Preventing Heatstroke

Participating in strenuous outdoor activities on a hot summer day can put you at risk of a heat-related illness. If you play sports or work outdoors you should take precautions to guard against heat exhaustion or heatstroke.

Some tips to help you beat the heat:

  • Drink plenty of water and avoid alcoholic beverages.

  • Replenish depleted salt by drinking sports drinks or electrolyte fortified waters.

  • Plan outdoor activities in the morning or late afternoon to avoid the extreme midday heat.

  • Take frequent cooling breaks and don’t overexert yourself.

  • Wear a brimmed hat and lightweight clothing.

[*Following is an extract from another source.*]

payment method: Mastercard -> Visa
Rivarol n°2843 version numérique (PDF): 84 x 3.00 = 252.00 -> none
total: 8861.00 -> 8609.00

Heat exhaustion left untreated can lead to a heatstroke. The signs of heat exhaustion can be similar to that of the flu. If you are feeling overheated, clammy, or light headed, are sweating heavily, and your heart is racing, you may be experiencing heat exhaustion. To relieve heat exhaustion, you should get out of the heat, rehydrate, and lower your body temperature as soon as possible. Ignoring the signs of heat exhaustion can lead to a more serious and possibly fatal heatstroke!

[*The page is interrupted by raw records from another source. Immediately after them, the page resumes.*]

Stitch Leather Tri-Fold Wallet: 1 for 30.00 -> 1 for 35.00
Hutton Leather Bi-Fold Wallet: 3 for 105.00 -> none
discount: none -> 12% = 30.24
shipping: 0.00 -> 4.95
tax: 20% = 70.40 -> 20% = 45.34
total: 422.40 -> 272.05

Indications of a heatstroke include:

  • Body temperature that exceeds 103֯

  • Disorientation, dizziness, or loss of consciousness

  • Hot, flushed, dry skin

  • Nausea and vomiting

  • Heavy perspiration

  • Rapid, strong heart rate

  • Headache

If you think someone may be having a heatstroke immediately move them out of the heat, cool them down by whatever means available, and call 911! Immerse them in cool water, or douse them with a garden hose for a quick cool down. Place ice packs around the person’s neck, armpits, and groin until help arrives.

Promote heat safety throughout the summer on your social media outlets. Provide your home care nurses and health care aides with access to hydration throughout the day.